[Saved data entries]
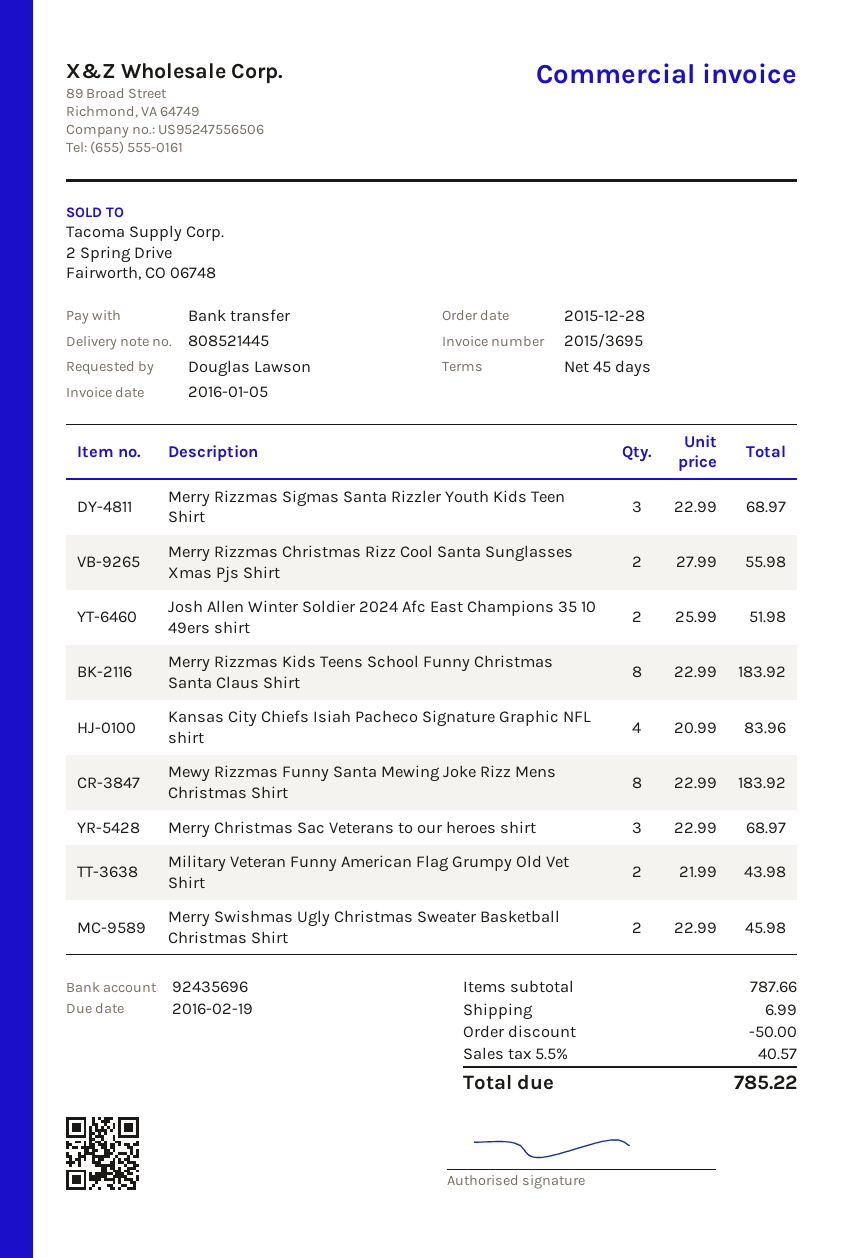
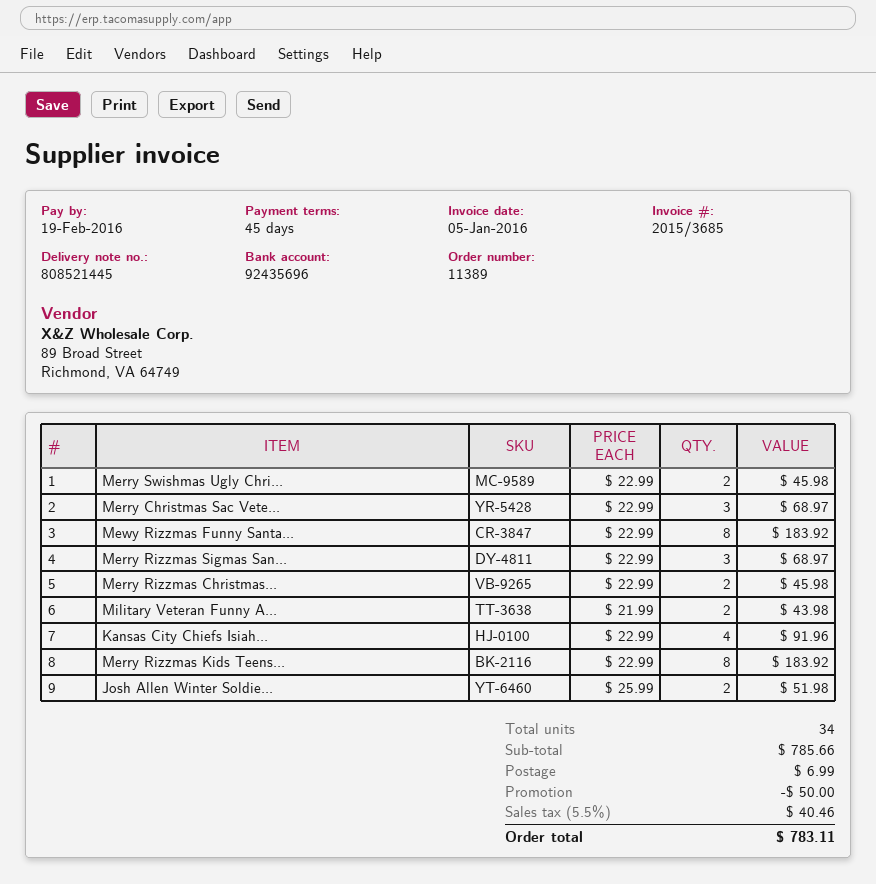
invoice number: 2015/3695 -> 2015/3685
Merry Rizzmas Christmas Rizz Cool Santa Sunglasses Xmas Pjs Shirt: 2 x 27.99 = 55.98 -> 2 x 22.99 = 45.98
Kansas City Chiefs Isiah Pacheco Signature Graphic NFL shirt: 4 x 20.99 = 83.96 -> 4 x 22.99 = 91.96
subtotal: 787.66 -> 785.66
tax: 5.5% = 40.57 -> 5.5% = 40.46
total: 785.22 -> 783.11

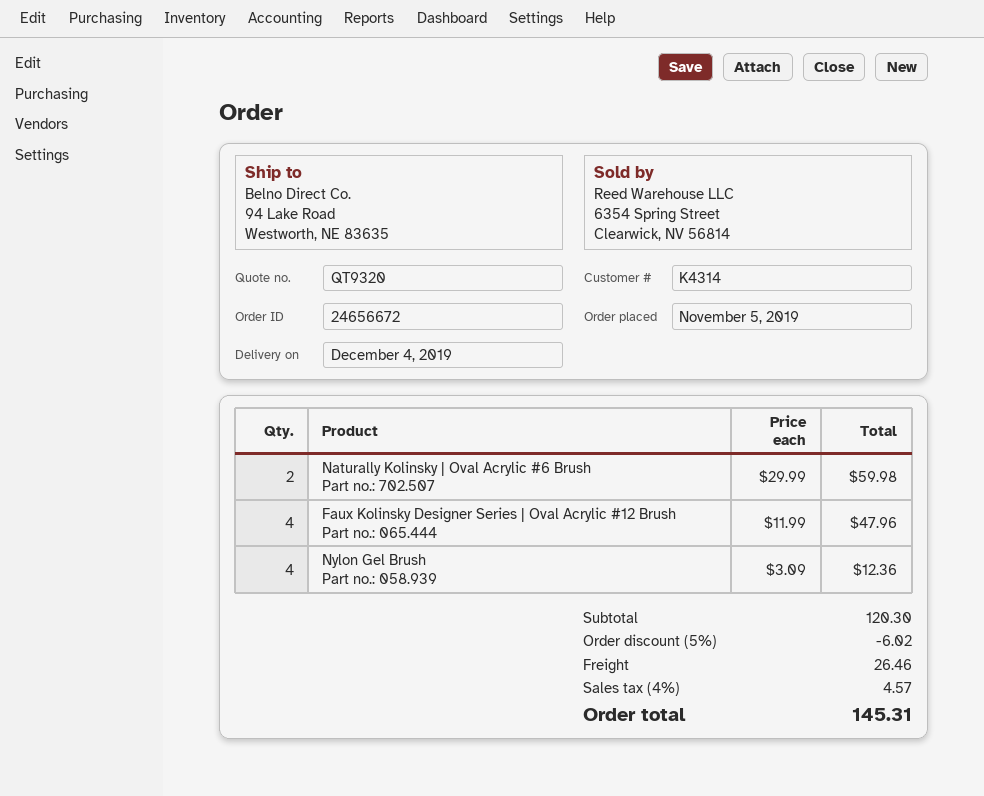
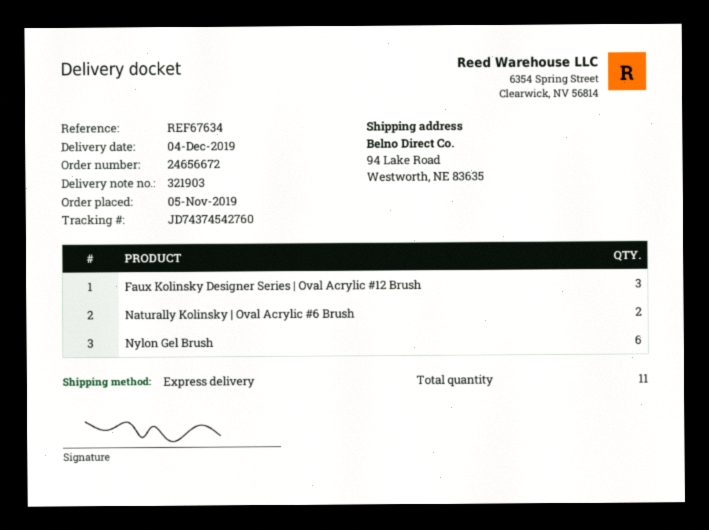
Faux Kolinsky Designer Series | Oval Acrylic #12 Brush: 4 -> 3
Nylon Gel Brush: 4 -> 6

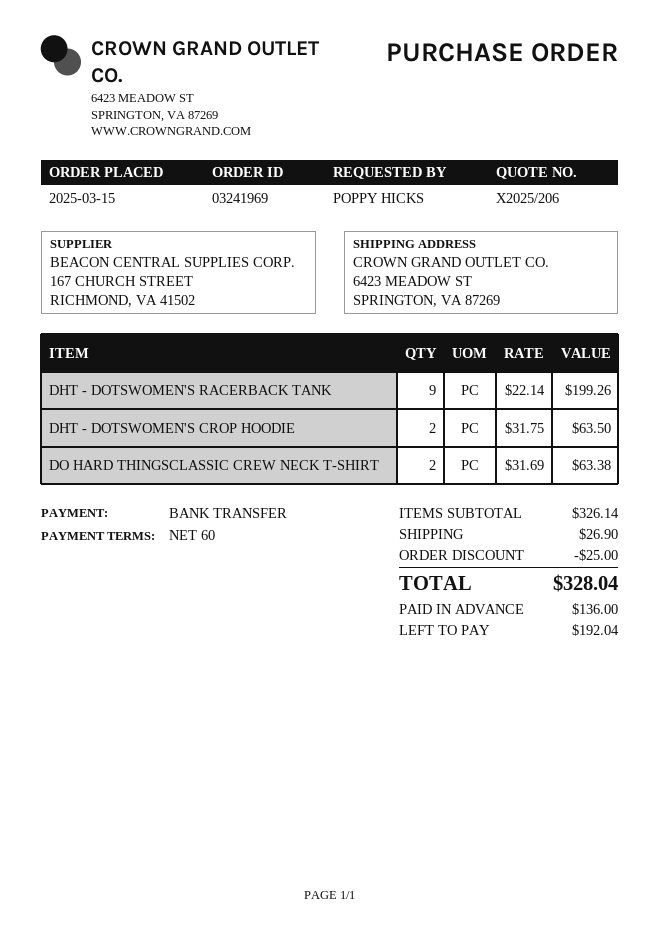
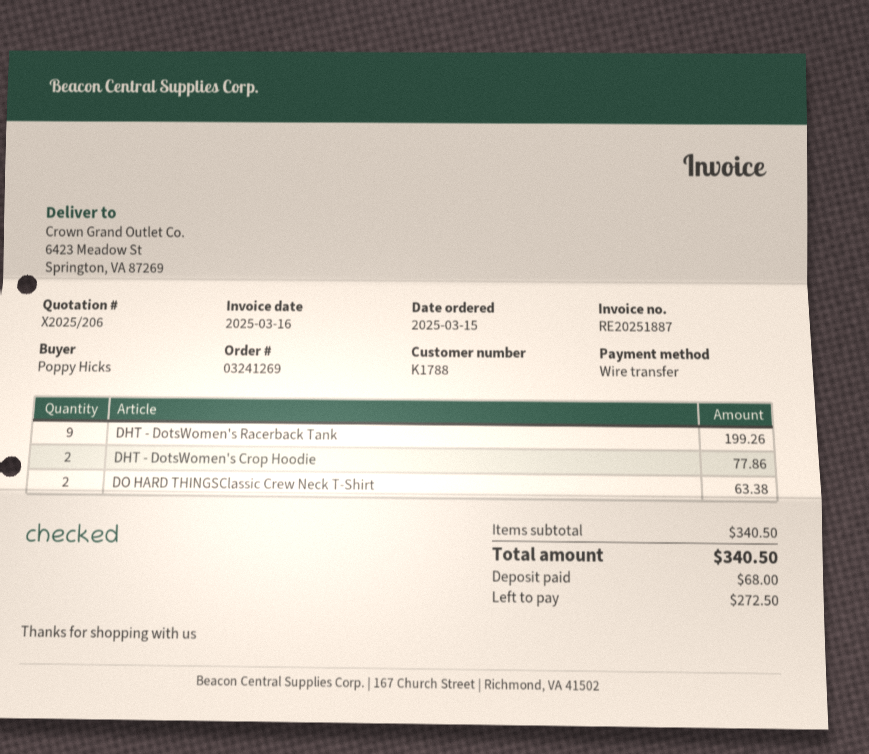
order number: 03241969 -> 03241269
DHT - DOTSWOMEN'S CROP HOODIE: 2 for 63.50 -> 2 for 77.86
subtotal: 326.14 -> 340.50
discount: 25.00 -> none
shipping: 26.90 -> none
total: 328.04 -> 340.50
deposit: 136.00 -> 68.00
balance: 192.04 -> 272.50

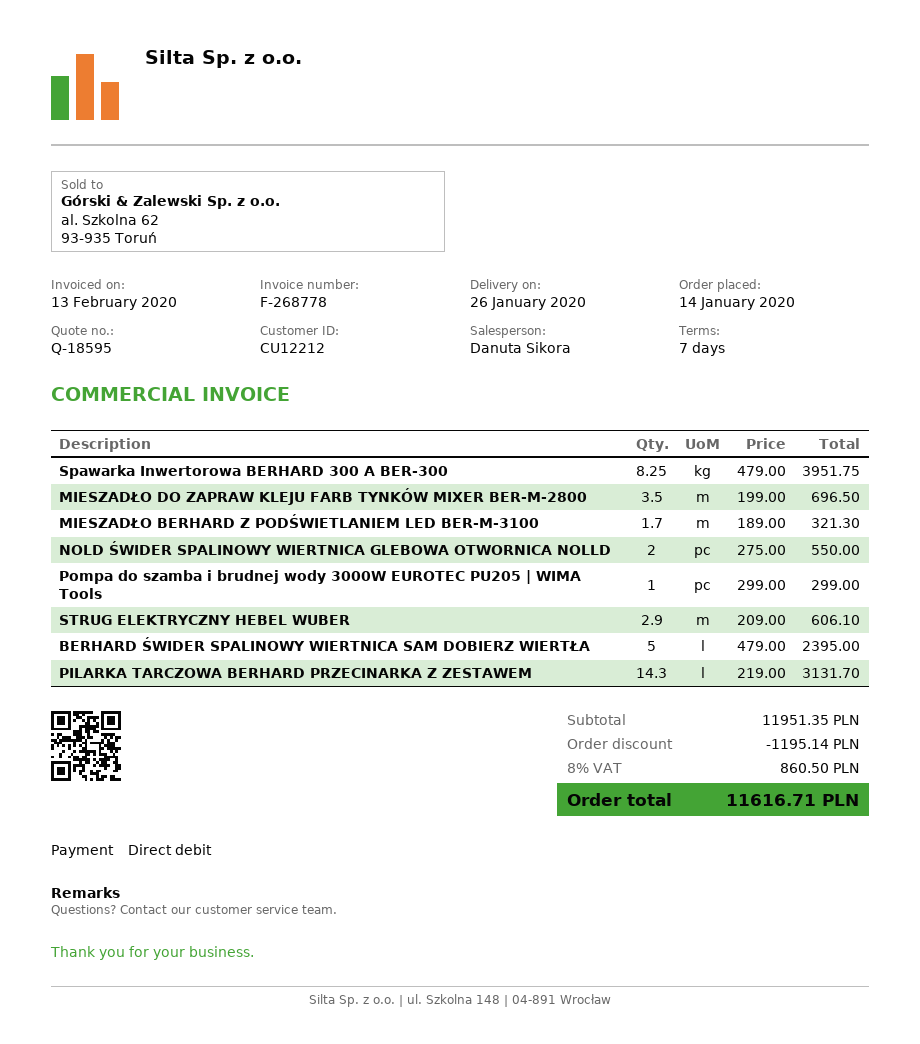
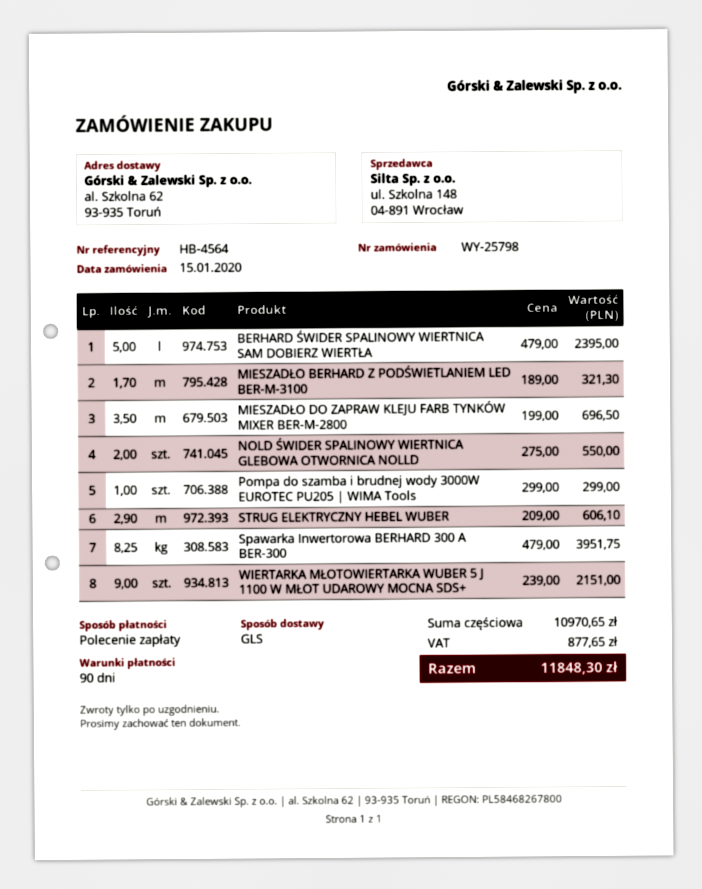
order date: 2020-01-14 -> 2020-01-15
payment terms: 7 days -> 90 days
PILARKA TARCZOWA BERHARD PRZECINARKA Z ZESTAWEM: 14.3 x 219.00 = 3131.70 -> none
WIERTARKA MŁOTOWIERTARKA WUBER 5 J 1100 W MŁOT UDAROWY MOCNA SDS+: none -> 9 x 239.00 = 2151.00
subtotal: 11951.35 -> 10970.65
discount: 1195.14 -> none
tax: 860.50 -> 877.65
total: 11616.71 -> 11848.30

WHAT TO DO:
Wherever the word "subtotal" appears in the records above, copy that line.

RESPONSE:
subtotal: 787.66 -> 785.66
subtotal: 326.14 -> 340.50
subtotal: 11951.35 -> 10970.65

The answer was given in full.